• _EXERCISE OBJECTIVE_
Retype the records word for word. Skip every image.

• _WORKING DATA_
*-*-*
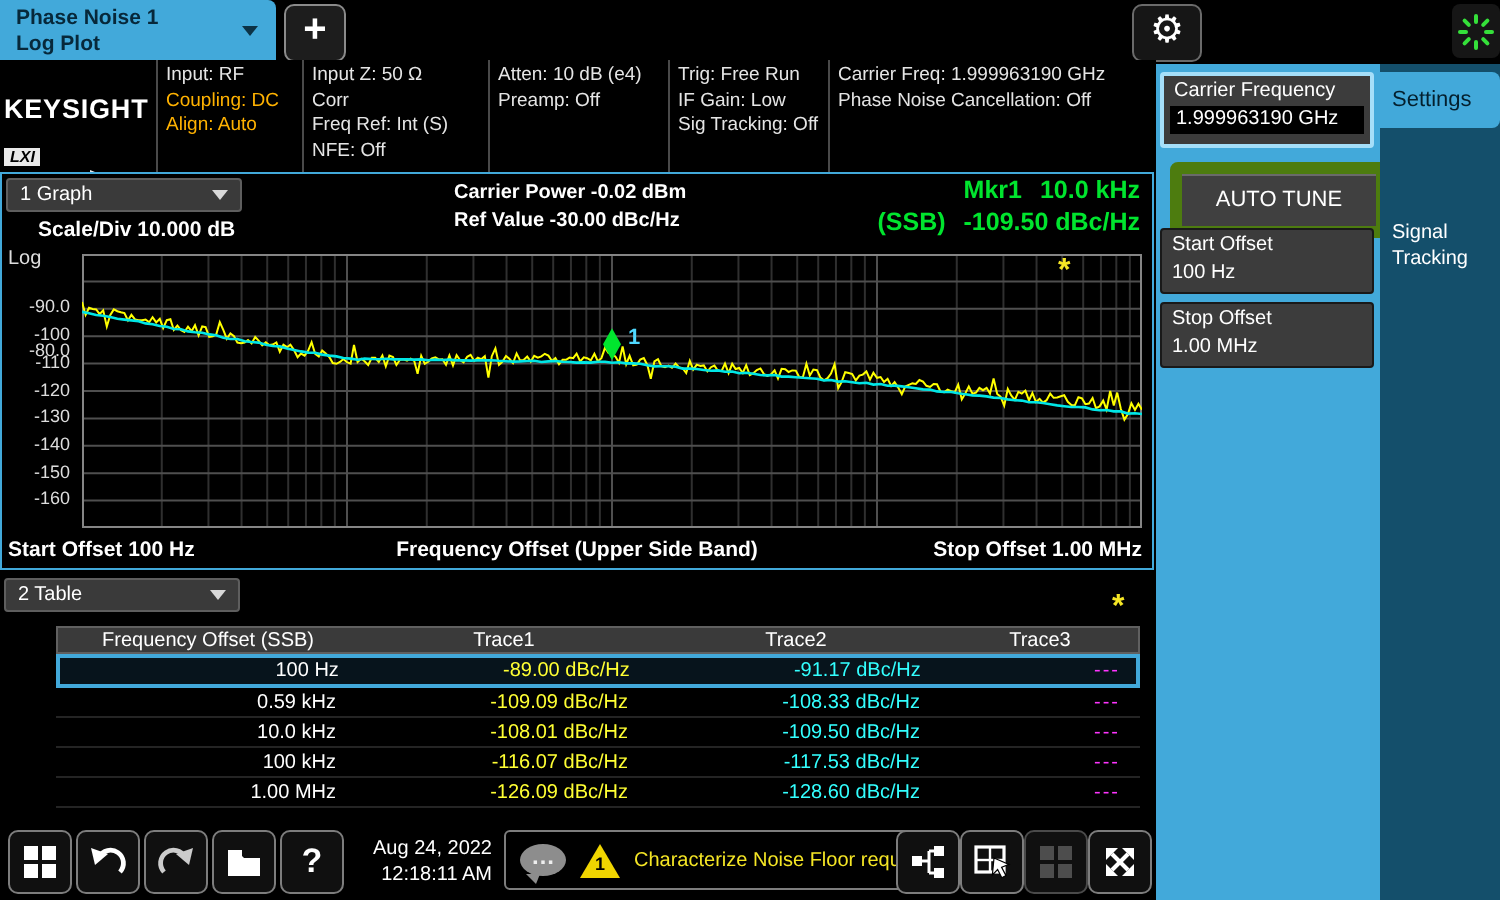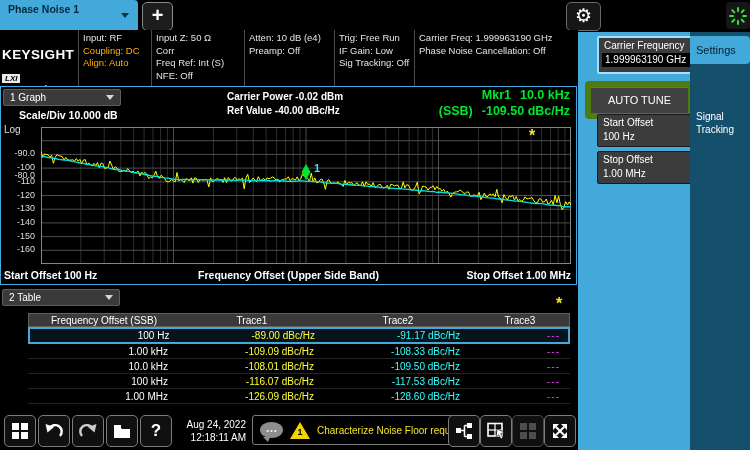--- a/index.html
+++ b/index.html
@@ -87,40 +87,41 @@
           border-left:5px solid transparent;border-right:2px solid transparent;border-top:5px solid #8d8d8d;}
   .warn{position:relative;width:20px;height:17px;}
   .warn .tri{width:0;height:0;border-left:10px solid transparent;border-right:10px solid transparent;
              border-bottom:17px solid #f0d500;}
   .warn b{position:absolute;left:0;right:0;top:5px;text-align:center;color:#000;font-size:9px;}
   .alert-text{color:#f5e625;font-size:10px;white-space:nowrap;}
 
   
   .menu-col{left:578px;top:32px;width:112px;height:418px;background:#42a9da;}
   .ctrl{position:absolute;left:2px;width:107px;background:#3c3c3c;border:1px solid #191919;
-        border-radius:2px;color:#fff;padding:2px 5px;box-sizing:border-box;font-size:10px;line-height:12px;margin-left:17px;}
+        border-radius:2px;color:#fff;padding:2px 5px;box-sizing:border-box;font-size:10px;line-height:12px;}
   .ctrl .val{margin-top:2px;}
   .ctrl.active{border:2px solid #a5dff9;}
   .ctrl.active .val{background:#000;padding:1px 3px;margin:1px -2px 0 -2px;}
   .autotune{left:7px;top:49px;width:97px;height:26px;background:#404040;border:6px solid #4d7c0f;
             border-radius:4px;color:#fff;font-size:11px;display:flex;align-items:center;justify-content:center;
             box-shadow:inset 0 1px 0 #6a6a6a;}
   .tabs-col{left:690px;top:32px;width:60px;height:418px;background:#144f6b;}
   .tab-settings{left:0;top:4px;width:60px;height:28px;background:#42a9da;color:#04202e;font-size:11px;
                 display:flex;align-items:center;padding-left:6px;box-sizing:border-box;border-radius:0 4px 4px 0;}
   .tab-sigtrack{left:0;top:38px;width:60px;padding:4px 0 4px 6px;color:#fff;font-size:10px;line-height:13px;
                 box-sizing:border-box;margin-top:36px;}
 </style>
 </head>
 <body>
 
 <div id="screen">
 
   <div class="abs app-tab">
     <div>Phase Noise 1</div>
+    <div>Log Plot</div>
     <span class="dd-arrow"></span>
   </div>
   <div class="abs add-tab">+</div>
   <div class="abs gear-btn">⚙</div>
   <div class="abs burst-btn">
     <svg width="18" height="18" viewBox="0 0 18 18">
       <g stroke="#35e03a" stroke-width="2" stroke-linecap="round">
         <line x1="9" y1="1" x2="9" y2="4"></line>
           <line x1="9" y1="14" x2="9" y2="17"></line>
         <line x1="1" y1="9" x2="4" y2="9"></line>
@@ -169,21 +170,21 @@
   </div>
 
   <div class="abs graph-win">
     <div class="abs win-dd gdd">
       <span>1 Graph</span>
       <span class="dd-arrow"></span>
     </div>
     <div class="abs scale-div">Scale/Div 10.000 dB</div>
     <div class="abs center-info">
       <div>Carrier Power -0.02 dBm</div>
-      <div>Ref Value -40.00 dBc/Hz</div>
+      <div>Ref Value -30.00 dBc/Hz</div>
     </div>
     <div class="abs mkr">
       <div><span>Mkr1</span><span>10.0 kHz</span></div>
       <div><span>(SSB)</span><span>-109.50 dBc/Hz</span></div>
     </div>
     <div class="abs log-lab">Log</div>
     <div id="y-labels">
         <div class="ylab" style="top: 47.7px; margin-top: 35px;">-80.0</div>
         <div class="ylab" style="top: 61.4px;">-90.0</div>
         <div class="ylab" style="top: 75.1px;">-100</div>
@@ -266,21 +267,21 @@
         <span class="co2">Trace2</span>
         <span class="co3">Trace3</span>
       </div>
       <div class="trow selected">
         <span class="co0">100 Hz</span>
           <span class="co1">-89.00 dBc/Hz</span>
           <span class="co2">-91.17 dBc/Hz</span>
           <span class="co3">---</span>
       </div>
       <div class="trow">
-        <span class="co0">1.00 kHz</span>
+        <span class="co0">0.59 kHz</span>
           <span class="co1">-109.09 dBc/Hz</span>
           <span class="co2">-108.33 dBc/Hz</span>
           <span class="co3">---</span>
       </div>
       <div class="trow">
         <span class="co0">10.0 kHz</span>
           <span class="co1">-108.01 dBc/Hz</span>
           <span class="co2">-109.50 dBc/Hz</span>
           <span class="co3">---</span>
       </div>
*-*-*
• _RESPONSE AREA_
--- a/index.html
+++ b/index.html
@@ -87,40 +87,41 @@
           border-left:5px solid transparent;border-right:2px solid transparent;border-top:5px solid #8d8d8d;}
   .warn{position:relative;width:20px;height:17px;}
   .warn .tri{width:0;height:0;border-left:10px solid transparent;border-right:10px solid transparent;
              border-bottom:17px solid #f0d500;}
   .warn b{position:absolute;left:0;right:0;top:5px;text-align:center;color:#000;font-size:9px;}
   .alert-text{color:#f5e625;font-size:10px;white-space:nowrap;}
 
   
   .menu-col{left:578px;top:32px;width:112px;height:418px;background:#42a9da;}
   .ctrl{position:absolute;left:2px;width:107px;background:#3c3c3c;border:1px solid #191919;
-        border-radius:2px;color:#fff;padding:2px 5px;box-sizing:border-box;font-size:10px;line-height:12px;margin-left:17px;}
+        border-radius:2px;color:#fff;padding:2px 5px;box-sizing:border-box;font-size:10px;line-height:12px;}
   .ctrl .val{margin-top:2px;}
   .ctrl.active{border:2px solid #a5dff9;}
   .ctrl.active .val{background:#000;padding:1px 3px;margin:1px -2px 0 -2px;}
   .autotune{left:7px;top:49px;width:97px;height:26px;background:#404040;border:6px solid #4d7c0f;
             border-radius:4px;color:#fff;font-size:11px;display:flex;align-items:center;justify-content:center;
             box-shadow:inset 0 1px 0 #6a6a6a;}
   .tabs-col{left:690px;top:32px;width:60px;height:418px;background:#144f6b;}
   .tab-settings{left:0;top:4px;width:60px;height:28px;background:#42a9da;color:#04202e;font-size:11px;
                 display:flex;align-items:center;padding-left:6px;box-sizing:border-box;border-radius:0 4px 4px 0;}
   .tab-sigtrack{left:0;top:38px;width:60px;padding:4px 0 4px 6px;color:#fff;font-size:10px;line-height:13px;
                 box-sizing:border-box;margin-top:36px;}
 </style>
 </head>
 <body>
 
 <div id="screen">
 
   <div class="abs app-tab">
     <div>Phase Noise 1</div>
+    <div>Log Plot</div>
     <span class="dd-arrow"></span>
   </div>
   <div class="abs add-tab">+</div>
   <div class="abs gear-btn">⚙</div>
   <div class="abs burst-btn">
     <svg width="18" height="18" viewBox="0 0 18 18">
       <g stroke="#35e03a" stroke-width="2" stroke-linecap="round">
         <line x1="9" y1="1" x2="9" y2="4"></line>
           <line x1="9" y1="14" x2="9" y2="17"></line>
         <line x1="1" y1="9" x2="4" y2="9"></line>
@@ -169,21 +170,21 @@
   </div>
 
   <div class="abs graph-win">
     <div class="abs win-dd gdd">
       <span>1 Graph</span>
       <span class="dd-arrow"></span>
     </div>
     <div class="abs scale-div">Scale/Div 10.000 dB</div>
     <div class="abs center-info">
       <div>Carrier Power -0.02 dBm</div>
-      <div>Ref Value -40.00 dBc/Hz</div>
+      <div>Ref Value -30.00 dBc/Hz</div>
     </div>
     <div class="abs mkr">
       <div><span>Mkr1</span><span>10.0 kHz</span></div>
       <div><span>(SSB)</span><span>-109.50 dBc/Hz</span></div>
     </div>
     <div class="abs log-lab">Log</div>
     <div id="y-labels">
         <div class="ylab" style="top: 47.7px; margin-top: 35px;">-80.0</div>
         <div class="ylab" style="top: 61.4px;">-90.0</div>
         <div class="ylab" style="top: 75.1px;">-100</div>
@@ -266,21 +267,21 @@
         <span class="co2">Trace2</span>
         <span class="co3">Trace3</span>
       </div>
       <div class="trow selected">
         <span class="co0">100 Hz</span>
           <span class="co1">-89.00 dBc/Hz</span>
           <span class="co2">-91.17 dBc/Hz</span>
           <span class="co3">---</span>
       </div>
       <div class="trow">
-        <span class="co0">1.00 kHz</span>
+        <span class="co0">0.59 kHz</span>
           <span class="co1">-109.09 dBc/Hz</span>
           <span class="co2">-108.33 dBc/Hz</span>
           <span class="co3">---</span>
       </div>
       <div class="trow">
         <span class="co0">10.0 kHz</span>
           <span class="co1">-108.01 dBc/Hz</span>
           <span class="co2">-109.50 dBc/Hz</span>
           <span class="co3">---</span>
       </div>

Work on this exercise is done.